- [Task] Everything in the listing that follows should be reproduced exactly except the pictures.
━━━━━━━━━━━━━━━━
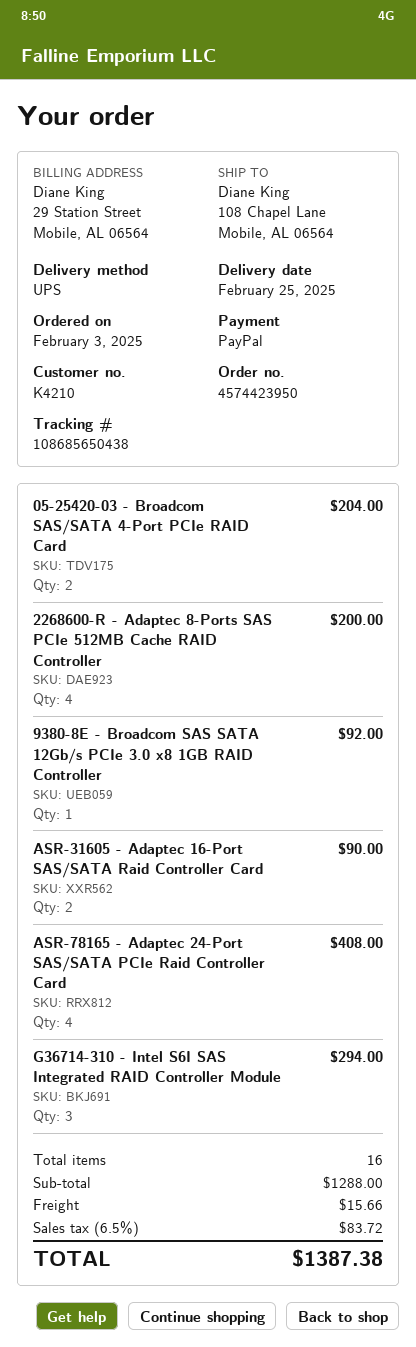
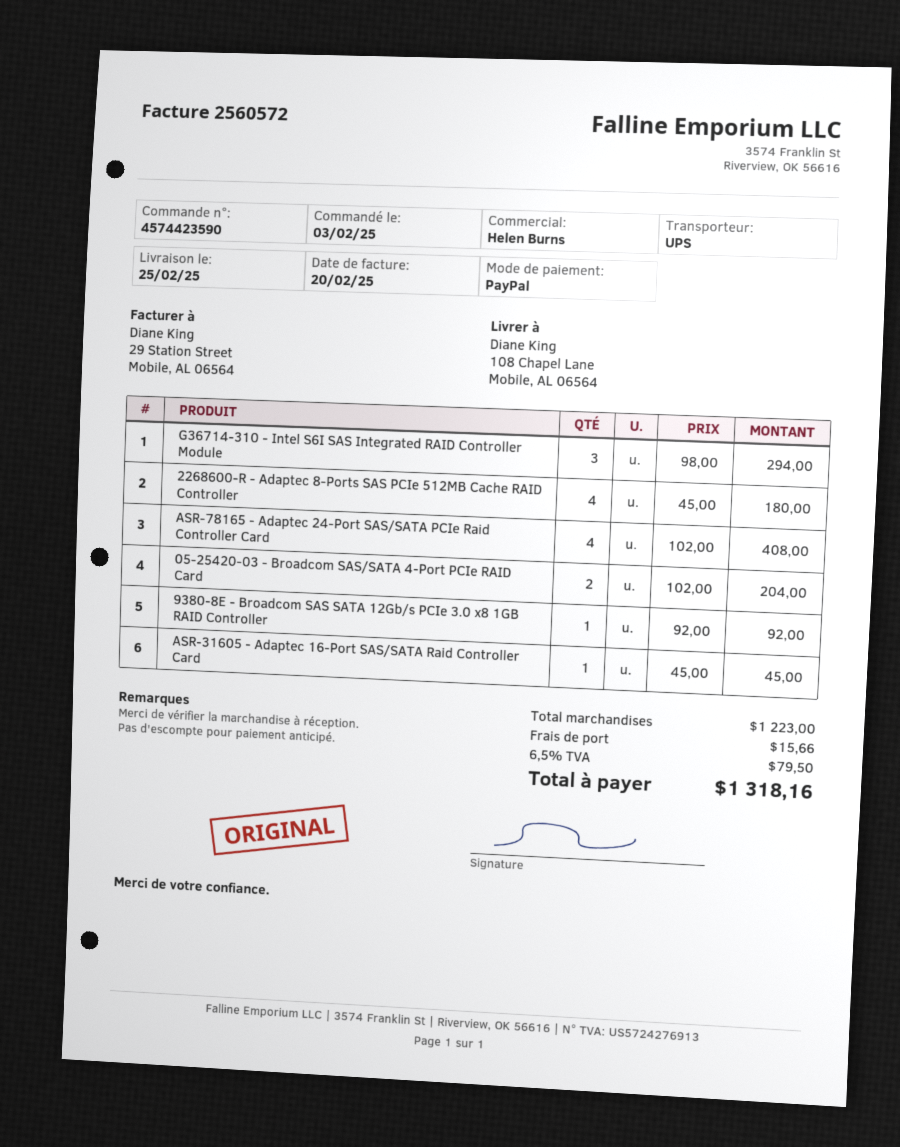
order number: 4574423950 -> 4574423590
2268600-R - Adaptec 8-Ports SAS PCIe 512MB Cache RAID Controller: 4 for 200.00 -> 4 for 180.00
ASR-31605 - Adaptec 16-Port SAS/SATA Raid Controller Card: 2 for 90.00 -> 1 for 45.00
subtotal: 1288.00 -> 1223.00
tax: 6.5% = 83.72 -> 6.5% = 79.50
total: 1387.38 -> 1318.16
━━━━━━━━━━━━━━━━
- [Task answer]
order number: 4574423950 -> 4574423590
2268600-R - Adaptec 8-Ports SAS PCIe 512MB Cache RAID Controller: 4 for 200.00 -> 4 for 180.00
ASR-31605 - Adaptec 16-Port SAS/SATA Raid Controller Card: 2 for 90.00 -> 1 for 45.00
subtotal: 1288.00 -> 1223.00
tax: 6.5% = 83.72 -> 6.5% = 79.50
total: 1387.38 -> 1318.16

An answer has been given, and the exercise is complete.